**What the exercise asks**
All of the data that follows should be retyped exactly, please, except the pictures.

--------

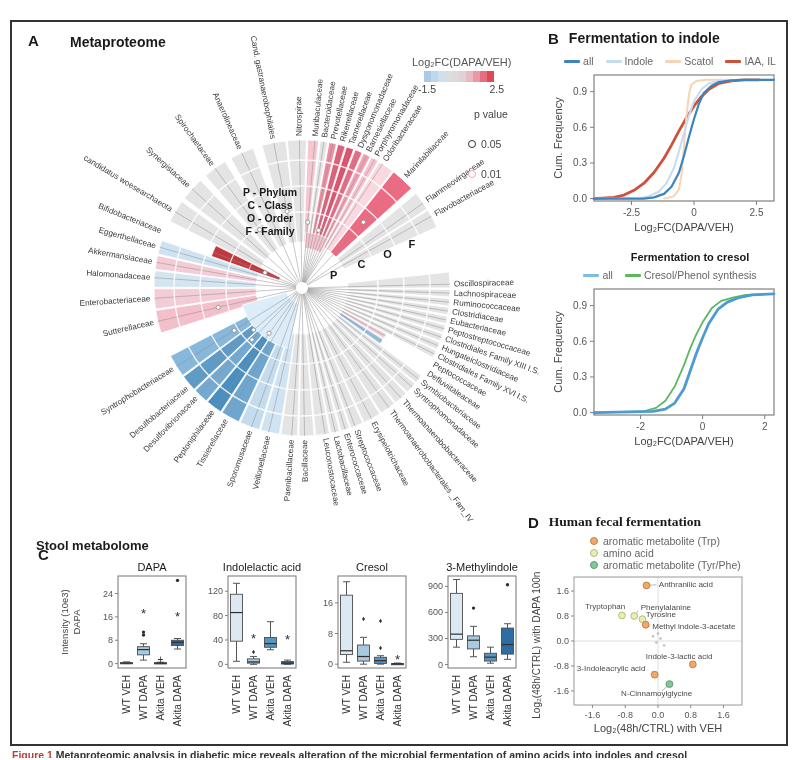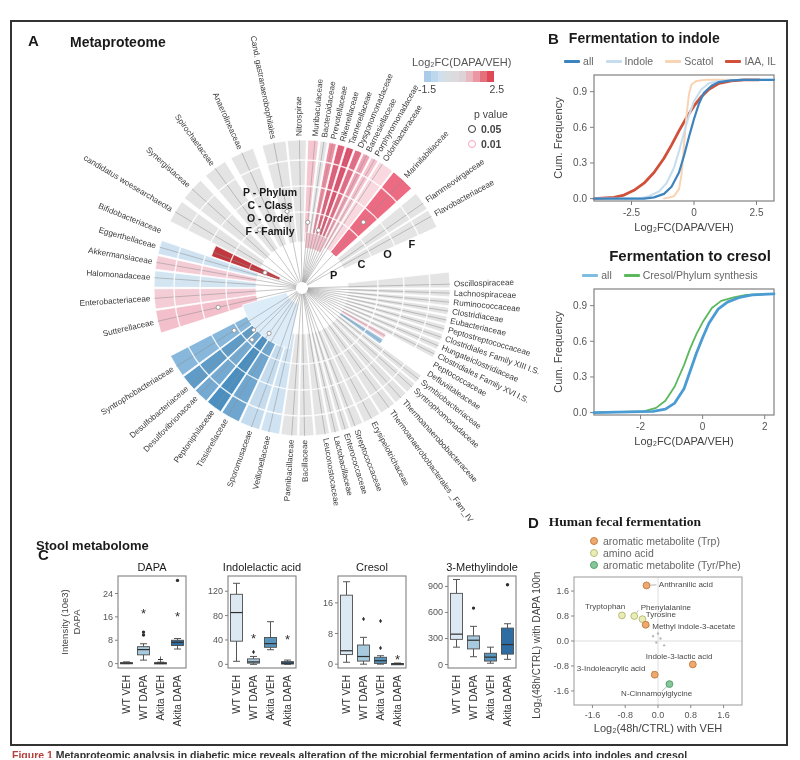--- a/index.html
+++ b/index.html
@@ -16,7 +16,7 @@
   .cbar span{width:7px;height:11px;display:inline-block;}
   .cbar-ends{display:flex;justify-content:space-between;font-size:10.5px;color:#444;width:86px;margin-left:6px;}
   .pval{font-size:10.5px;color:#444;}
-  .pval-row{display:flex;align-items:center;gap:5px;margin-top:3px;font-weight:bold;}
+  .pval-row{display:flex;align-items:center;gap:5px;margin-top:18px;}
   .pdot{width:6px;height:6px;border-radius:50%;display:inline-block;background:#fff;}
   .rank-key{font-size:10.5px;font-weight:bold;color:#1a1a1a;line-height:13px;}
   

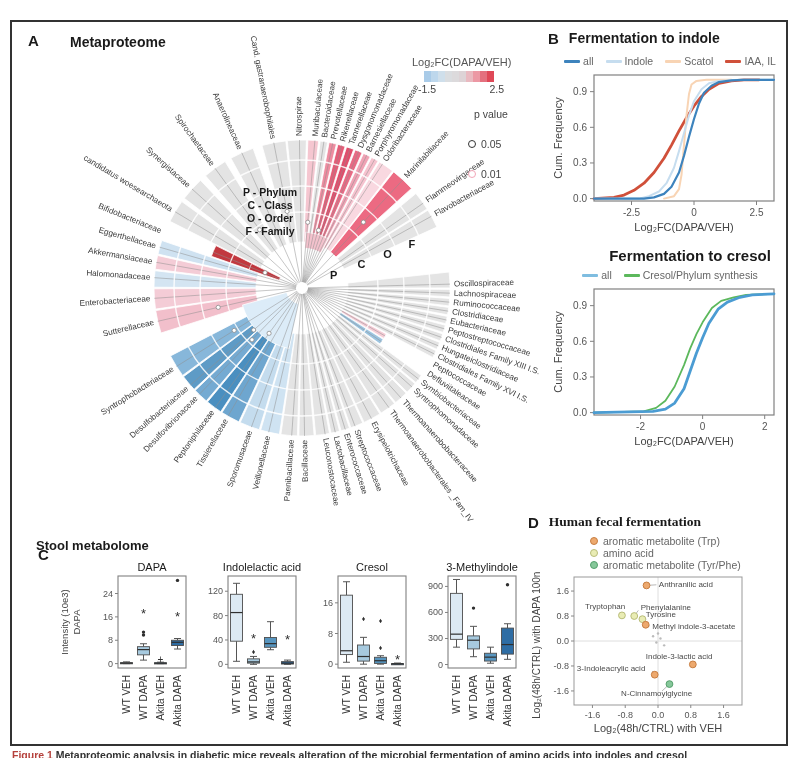--- a/index.html
+++ b/index.html
@@ -317,7 +317,7 @@
         <text x="14" y="71" text-anchor="middle" class="axlabel" transform="rotate(-90 14 71)">Cum. Frequency</text>
       </svg>
     <div style="text-align:center;margin-top:4px;">
-      <span class="panel-title" style="font-size:15px;padding-left:40px;">Fermentation to cresol</span>
+      <span class="panel-title" style="font-size:11px;padding-left:40px;">Fermentation to cresol</span>
     </div>
     <div class="lg-row" id="legend-cresol" style="margin-top:4px;">
         <span class="lg-item">

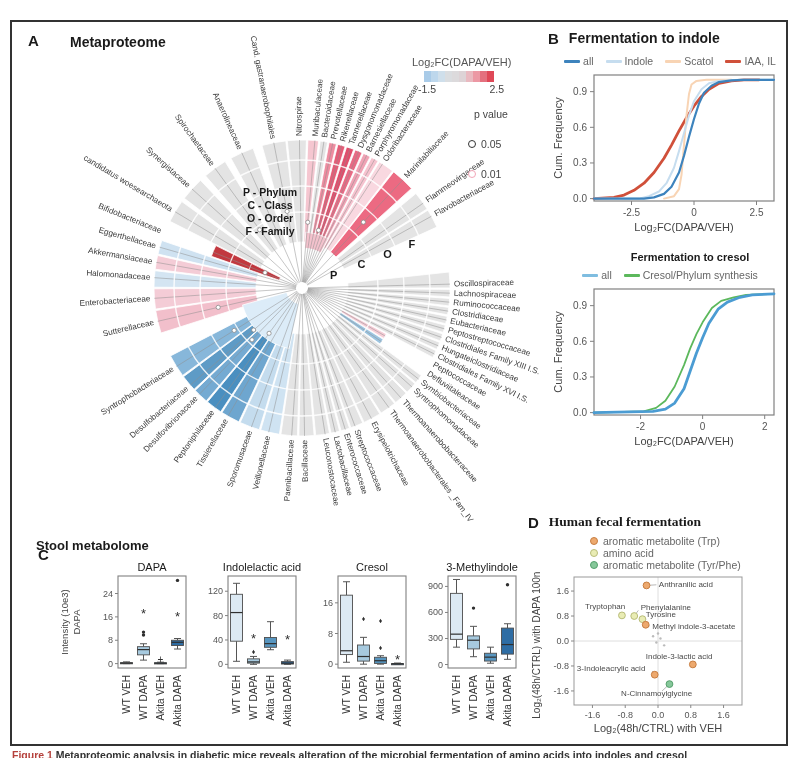--- a/index.html
+++ b/index.html
@@ -326,7 +326,7 @@
         </span>
         <span class="lg-item">
           <span class="lg-line" style="background: rgb(92, 184, 92);"></span>
-          <span>Cresol/Phylum synthesis</span>
+          <span>Cresol/Phenol synthesis</span>
         </span>
       </div>
     <svg id="cdf2-svg" width="244" height="172">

--------

**Solution for this problem**
--- a/index.html
+++ b/index.html
@@ -16,7 +16,7 @@
   .cbar span{width:7px;height:11px;display:inline-block;}
   .cbar-ends{display:flex;justify-content:space-between;font-size:10.5px;color:#444;width:86px;margin-left:6px;}
   .pval{font-size:10.5px;color:#444;}
-  .pval-row{display:flex;align-items:center;gap:5px;margin-top:3px;font-weight:bold;}
+  .pval-row{display:flex;align-items:center;gap:5px;margin-top:18px;}
   .pdot{width:6px;height:6px;border-radius:50%;display:inline-block;background:#fff;}
   .rank-key{font-size:10.5px;font-weight:bold;color:#1a1a1a;line-height:13px;}
   

--- a/index.html
+++ b/index.html
@@ -317,7 +317,7 @@
         <text x="14" y="71" text-anchor="middle" class="axlabel" transform="rotate(-90 14 71)">Cum. Frequency</text>
       </svg>
     <div style="text-align:center;margin-top:4px;">
-      <span class="panel-title" style="font-size:15px;padding-left:40px;">Fermentation to cresol</span>
+      <span class="panel-title" style="font-size:11px;padding-left:40px;">Fermentation to cresol</span>
     </div>
     <div class="lg-row" id="legend-cresol" style="margin-top:4px;">
         <span class="lg-item">

--- a/index.html
+++ b/index.html
@@ -326,7 +326,7 @@
         </span>
         <span class="lg-item">
           <span class="lg-line" style="background: rgb(92, 184, 92);"></span>
-          <span>Cresol/Phylum synthesis</span>
+          <span>Cresol/Phenol synthesis</span>
         </span>
       </div>
     <svg id="cdf2-svg" width="244" height="172">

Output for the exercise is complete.